**Directions**
All lines holding the word "padding" are to be copied from the records beneath.

**Source data**
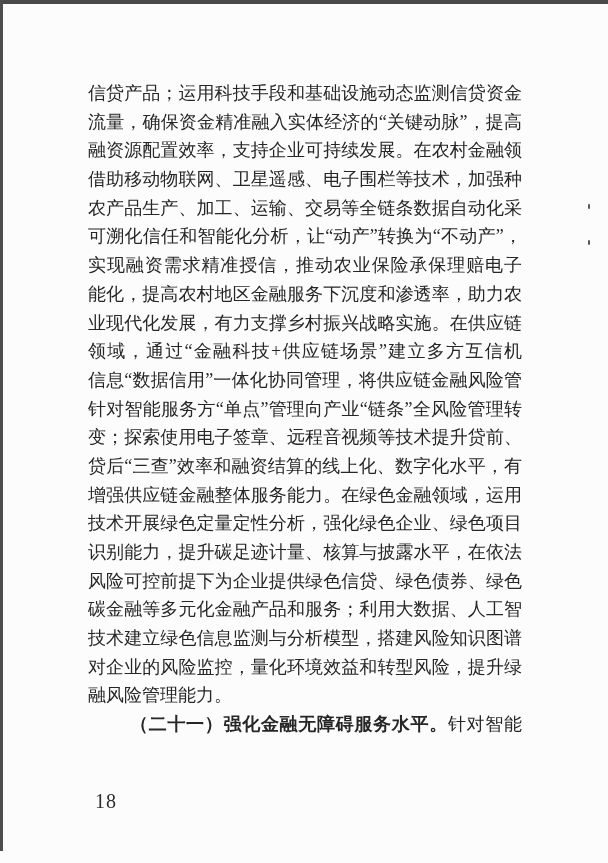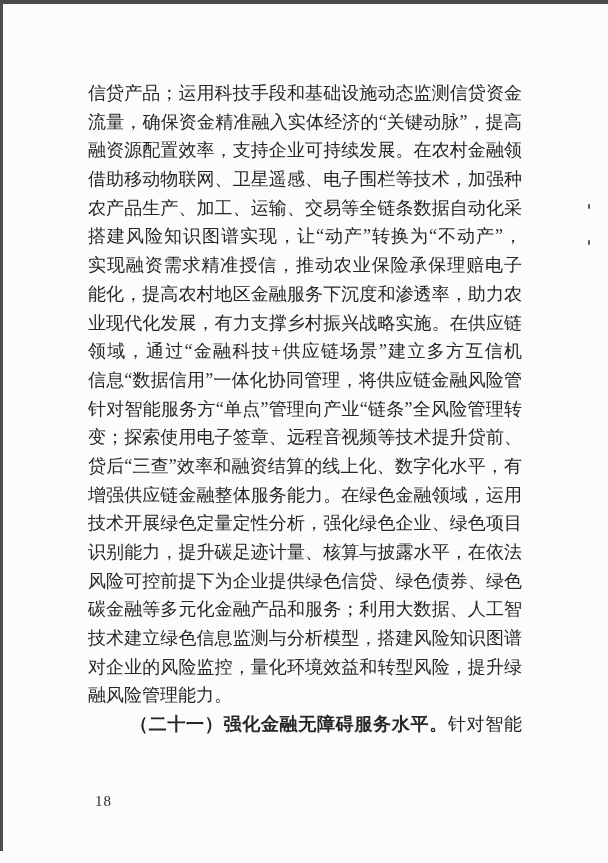--- a/index.html
+++ b/index.html
@@ -82,7 +82,7 @@
     <div class="line">融资源配置效率，支持企业可持续发展。在农村金融领域，</div>
     <div class="line">借助移动物联网、卫星遥感、电子围栏等技术，加强种子与</div>
     <div class="line">农产品生产、加工、运输、交易等全链条数据自动化采集、</div>
-    <div class="line">搭建风险知识图谱实现，让“动产”转换为“不动产”，</div>
+    <div class="line">可溯化信任和智能化分析，让“动产”转换为“不动产”，</div>
     <div class="line">实现融资需求精准授信，推动农业保险承保理赔电子化、智</div>
     <div class="line">能化，提高农村地区金融服务下沉度和渗透率，助力农业产</div>
     <div class="line">业现代化发展，有力支撑乡村振兴战略实施。在供应链金融</div>

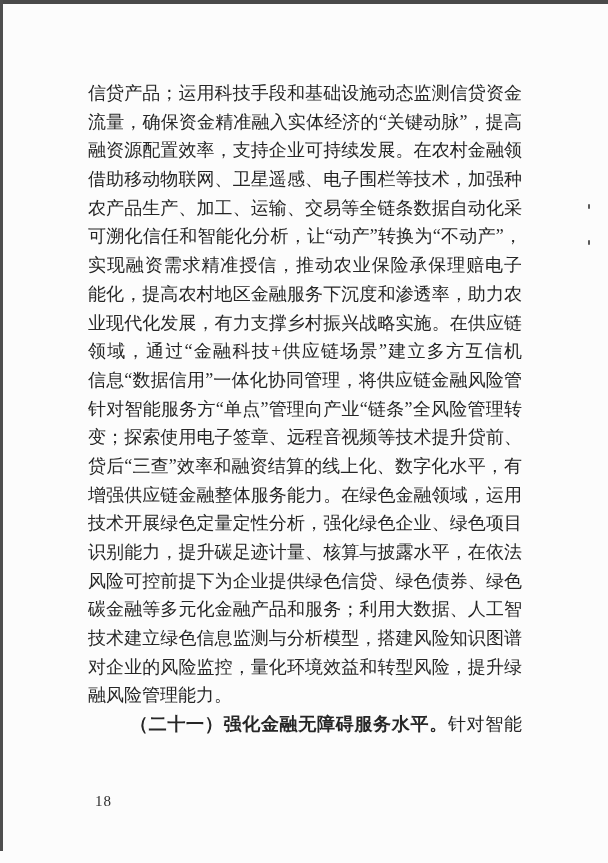--- a/index.html
+++ b/index.html
@@ -60,7 +60,7 @@
     position: absolute;
     left: 95px;
     top: 791px;
-    font-size: 15px;
+    font-size: 20px;
     line-height: 20px;
     color: #2e2e2e;
     letter-spacing: 1px;

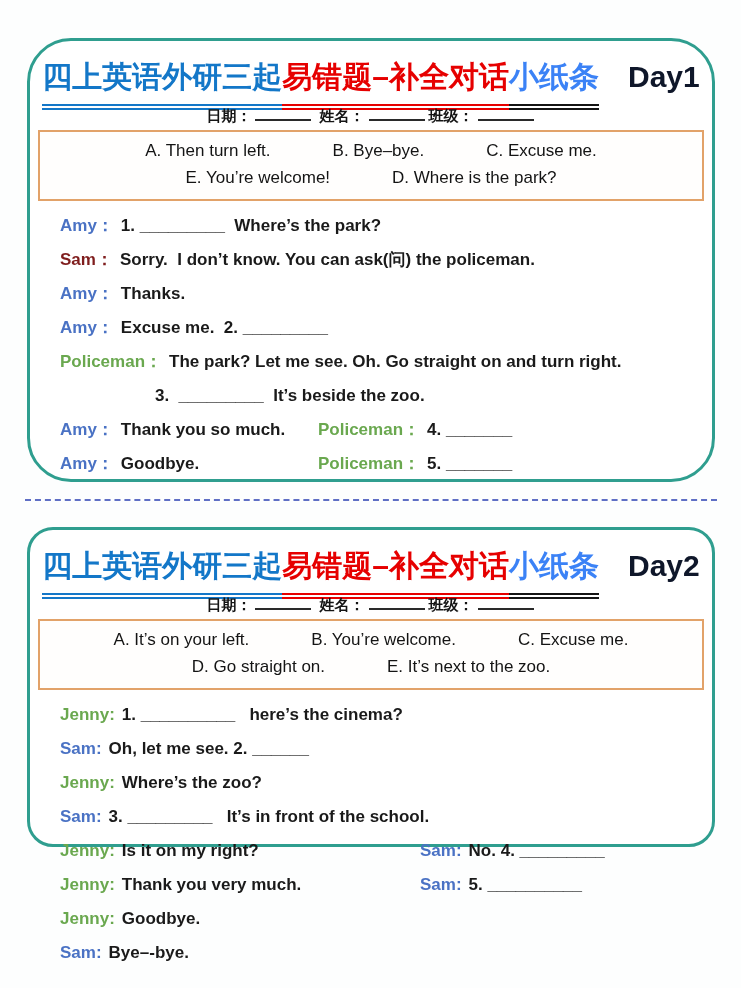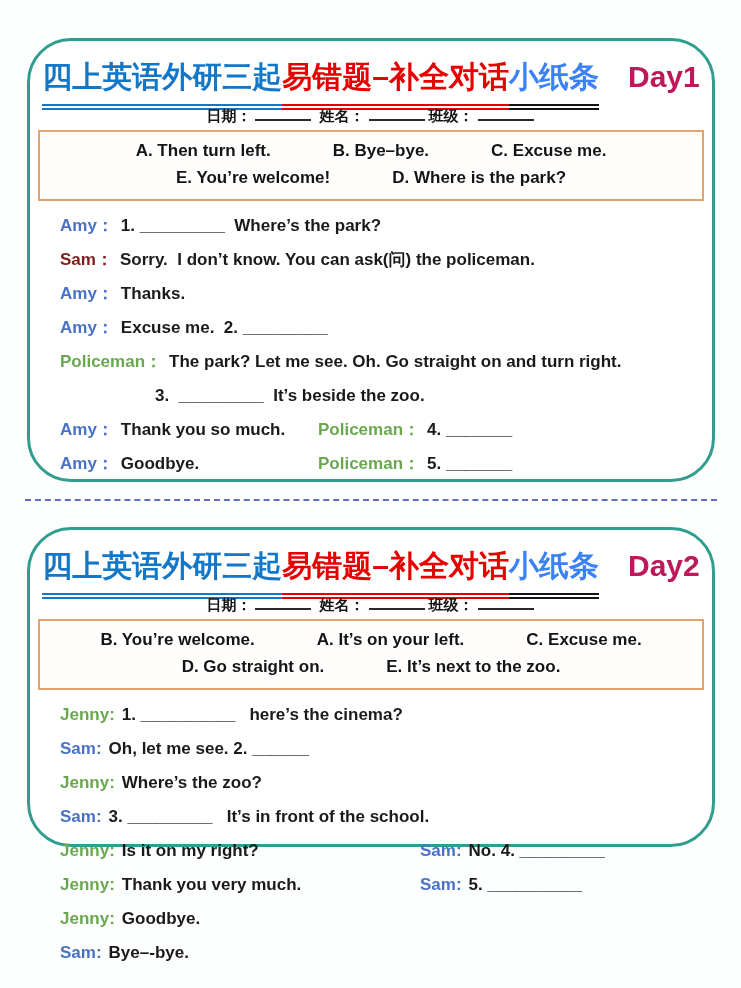--- a/index.html
+++ b/index.html
@@ -22,7 +22,7 @@
   .t-blue  { color:#1377c8; border-bottom:6px double #1377c8; }
   .t-red   { color:#e60000; border-bottom:6px double #e60000; }
   .t-black { color:#3b82f6; border-bottom:6px double #141414;text-align:right; }
-  .t-day   { color:#be185d; margin-left:29px;text-align:right; }
+  .t-day   { color:#0f172a; margin-left:29px;text-align:right; }
 
   .dateline {
     text-align:center; font-size:15px; font-weight:bold; color:#141414;

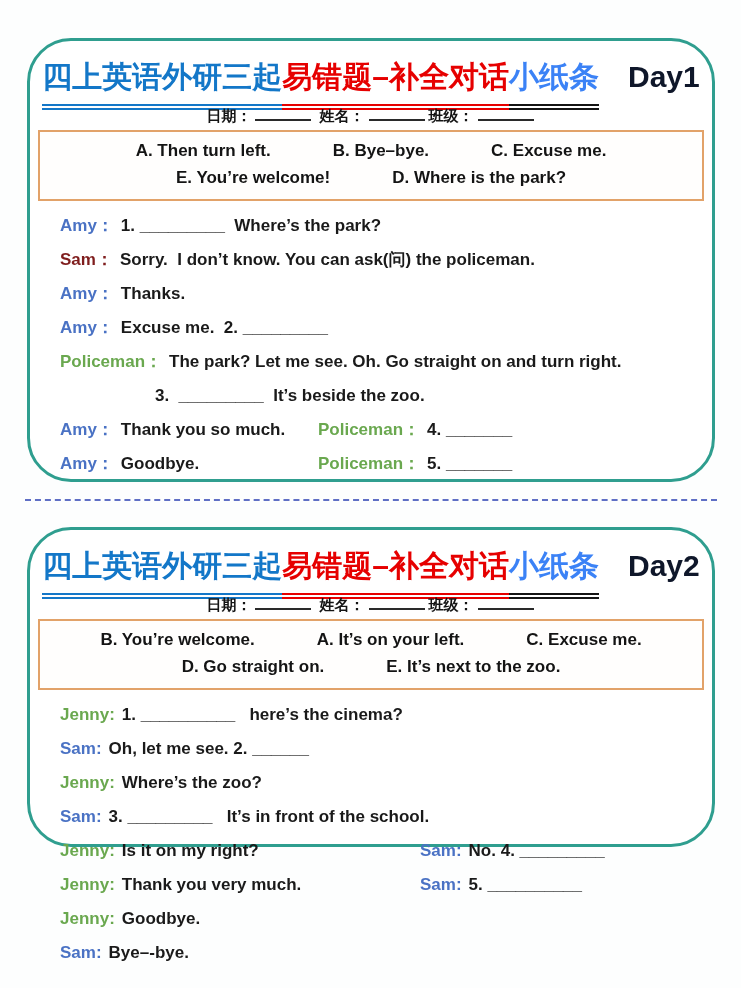--- a/index.html
+++ b/index.html
@@ -35,7 +35,7 @@
 
   .options-box {
     margin:0 8px; border:2px solid #e2a269; background:#fffefd;
-    padding:5px 0 8px 0; font-size:17px; font-weight:700; color:#141414;
+    padding:5px 0 8px 0; font-size:17px; font-weight:400; color:#141414;
   }
   .opt-row { display:flex; justify-content:center; gap:62px; line-height:27px; }
   .opt-row span { white-space:pre; }

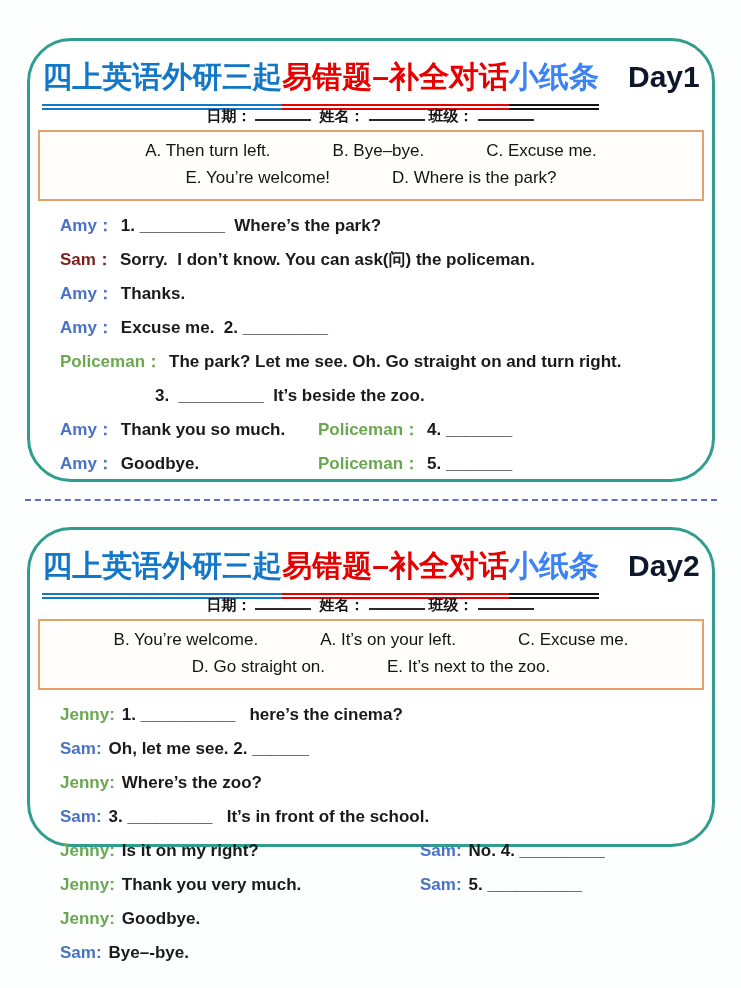--- a/index.html
+++ b/index.html
@@ -12,7 +12,7 @@
     background:#ffffff; border:3px solid #2f9e8f; border-radius:44px;
   }
   #card1 { top:38px; height:444px; }
-  #card2 { top:527px; height:320px; }
+  #card2 { top:527px; height:320px;border-radius:26px; }
 
   .title {
     margin:16px 0 0 0; text-align:center; font-size:30px; font-weight:bold;

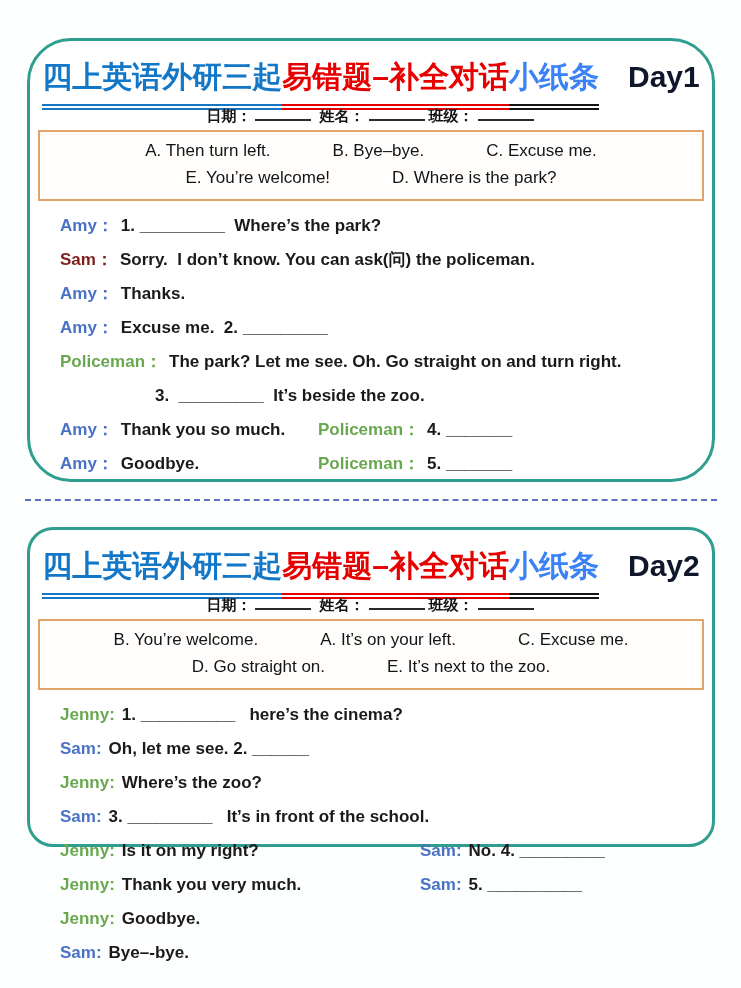--- a/index.html
+++ b/index.html
@@ -152,8 +152,8 @@
 
     <div class="options-box">
       <div class="opt-row">
+        <span>A. It’s on your left.</span>
         <span>B. You’re welcome.</span>
-        <span>A. It’s on your left.</span>
         <span>C. Excuse me.</span>
       </div>
       <div class="opt-row">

**Worked solution**
-    padding:5px 0 8px 0; font-size:17px; font-weight:700; color:#141414;
+    padding:5px 0 8px 0; font-size:17px; font-weight:400; color:#141414;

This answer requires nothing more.